Analysis on spaces of analytic functions

解析函数空间的分析

• 批准号: 0556051
• 负责人: Stefan Richter
• 金额: $ 23.91万
• 依托单位: University of Tennessee Knoxville
• 依托单位国家: 美国
• 项目类别: Continuing grant
• 财政年份: 2006
• 资助国家: 美国
• 起止时间: 2006-05-01 至 2010-07-31
• 项目状态: 已结题
• 来源: https://www.nsf.gov/awardsearch/showAward?AWD_ID=0556051&HistoricalAwards=false
• 关键词: Analysis; spaces; analytic; functions

Richter and Sundberg will continue their study of algebras of bounded analytic functions acting as multiplication operators on Banach or Hilbert spaces of analytic functions. For this project their main goal will be to extend current knowledge of invariant subspaces, cyclic vectors, and zero sets of Bergman, Dirichlet and related spaces in one variable, as well as of the Drury-Arveson-Hardy space on the unit ball of several complex variables.The study of spaces of analytic functions has a long and rich history as a meeting ground and source of ideas from a wide range of areas in both Pure and Applied Mathematics such as Complex Analysis, Harmonic Analysis, Operator Theory, Functional Analysis, Control theory, and Partial Differential Equations. Operator theory has its roots in the work on Partial Differential Equations of Fredholm and Hilbert in the late nineteenth and early twentieth centuries. The study of spaces of analytic functions has its origins in the work on the classical Hardy spaces by Hardy, Fischer, and the Riesz brothers, among others, in the first half of the twentieth century. The two areas met in the 1940's in the work of A. Beurling on the unilateral shift, which yielded a complete structure theory of an important infinite dimensional operator using Hardy-space techniques. The generalization of Beurling's results to arbitrary multiplicity shifts together with the Sz.Nagy dilation theorem is the basis for a model theory for contraction operators on Hilbert spaces. Thus, up to scaling, every bounded linear operator on a separable Hilbert space can be modeled using a semi-invariant subspace of a vector-valued Hardy space. As many naturally occurring processes can be modeled by use of such linear operators, this has applications that can be felt throughout science. More research is needed and is being done to clarify the model theory. In particular, there has been a large effort devoted to extending the ideas developed in the study of the Hardy spaces to other spaces of analytic functions. The current work of Richter and Sundberg is in this area.

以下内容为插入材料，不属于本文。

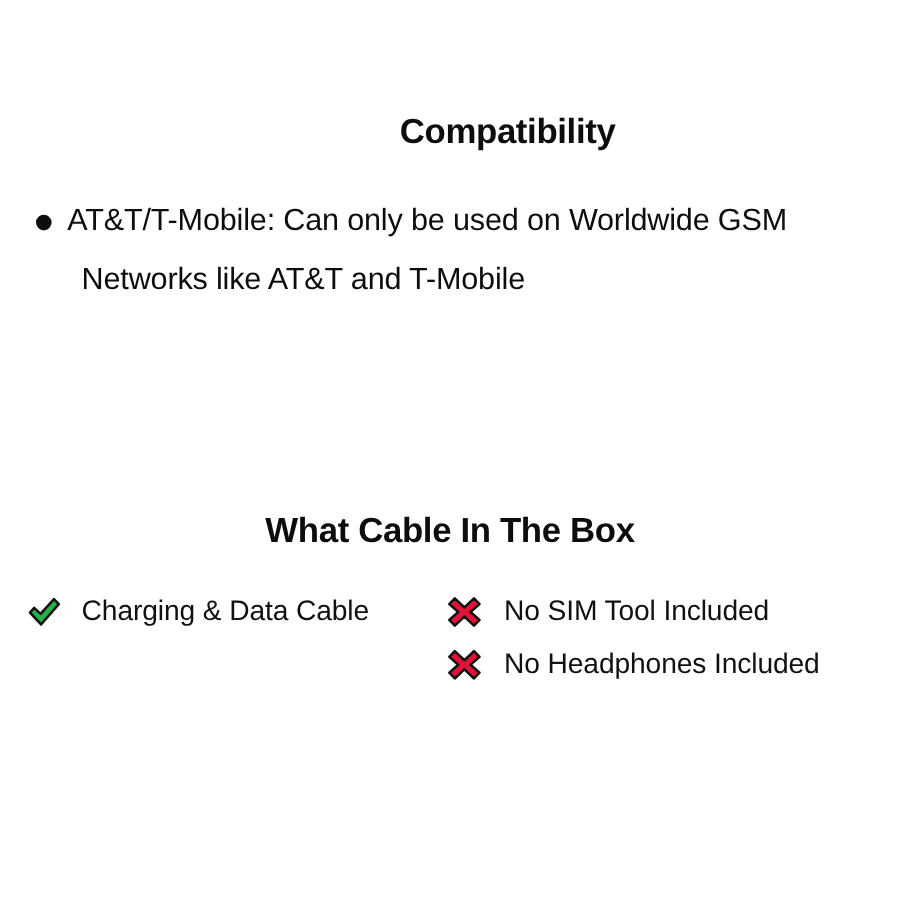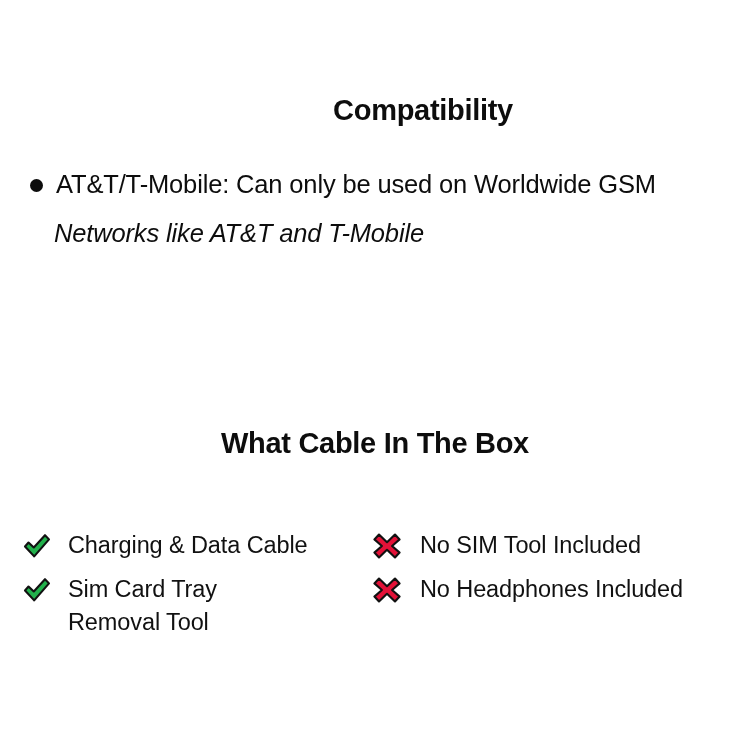--- a/index.html
+++ b/index.html
@@ -66,33 +66,31 @@
     border-radius: 50%;
     background: #0d0d0d;
   }
   .compat-line .lead-text {
     position: absolute;
     left: 56px;
     top: 0;
   }
   .compat-line.cont .cont-text {
     position: absolute;
-    left: 54px;
+    left: 68px;
     top: 0;
-    font-style: italic;
   }
 
   
   .box-contents {
     position: absolute;
     left: 0;
     top: 493px;
     width: 750px;
     height: 130px;
-    margin-top: 36px;
   }
   .box-col {
     position: absolute;
     top: 0;
   }
   .box-col.left  { left: 22px;  width: 350px; }
   .box-col.right { left: 372px; width: 370px; }
 
   .box-item {
     position: relative;
@@ -149,29 +147,20 @@
 
       <div class="box-item">
         <span class="box-icon">
           <svg viewBox="0 0 30 28" xmlns="http://www.w3.org/2000/svg">
             <path d="M3 14.5 L6.5 10.5 L11.8 15.5 L23 3.2 L27 7.4 L12.2 24.4 Z" fill="#22b14c" stroke="#111111" stroke-width="2.1" stroke-linejoin="round"></path>
           </svg>
         </span>
         <span class="box-label">Charging &amp; Data Cable</span>
       </div>
 
-      <div class="box-item">
-        <span class="box-icon">
-          <svg viewBox="0 0 30 28" xmlns="http://www.w3.org/2000/svg">
-            <path d="M3 14.5 L6.5 10.5 L11.8 15.5 L23 3.2 L27 7.4 L12.2 24.4 Z" fill="#22b14c" stroke="#111111" stroke-width="2.1" stroke-linejoin="round"></path>
-          </svg>
-        </span>
-        <span class="box-label">Sim Card Tray
-Removal Tool</span>
-      </div>
 
     </div>
 
     <div class="box-col right">
 
       <div class="box-item">
         <span class="box-icon">
           <svg viewBox="0 0 30 28" xmlns="http://www.w3.org/2000/svg">
             <path d="M7.0 2.6 L15 10.2 L23 2.6 L27.6 7.4 L20.1 14.0 L27.6 20.6 L23 25.4 L15 17.8 L7.0 25.4 L2.4 20.6 L9.9 14.0 L2.4 7.4 Z" fill="#e31238" stroke="#111111" stroke-width="2.1" stroke-linejoin="round"></path>
           </svg>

里希特和桑德伯格将继续他们的研究代数有界解析函数作为乘法算子的巴拿赫或希尔伯特空间的解析函数。对于这个项目，他们的主要目标将是扩展不变子空间，循环向量和零集的Bergman，Dirichlet和相关空间在一个变量，以及德鲁里-阿维森多复变量单位球上的哈代空间。解析函数空间的研究有着悠久而丰富的历史，它是纯粹和非纯粹领域广泛思想的交汇地和源泉。应用数学，如复分析，调和分析，算子理论，泛函分析，控制理论和偏微分方程。算子理论起源于Fredholm和Hilbert在19世纪末和20世纪初对偏微分方程的研究。解析函数空间的研究起源于世纪上半叶哈代、费舍尔和Riesz兄弟对经典哈代空间的研究。这两个领域在20世纪40年代的A. Beurling的单边移位，这产生了一个完整的结构理论的一个重要的无限维运营商使用哈代空间技术。将Beurling的结果推广到任意重数移位以及Sz.Nagy膨胀定理是Hilbert空间上压缩算子的模型理论的基础。因此，在尺度上，可分希尔伯特空间上的每一个有界线性算子都可以用向量值哈代空间的半不变子空间来建模。由于许多自然发生的过程可以通过使用这样的线性算子来建模，这在整个科学中都有应用。需要更多的研究，并正在做澄清模型理论。特别是，一直有大量的努力致力于扩大思想发展的研究哈代空间的其他空间的解析函数。Richter和Sundberg目前的工作就是在这个领域。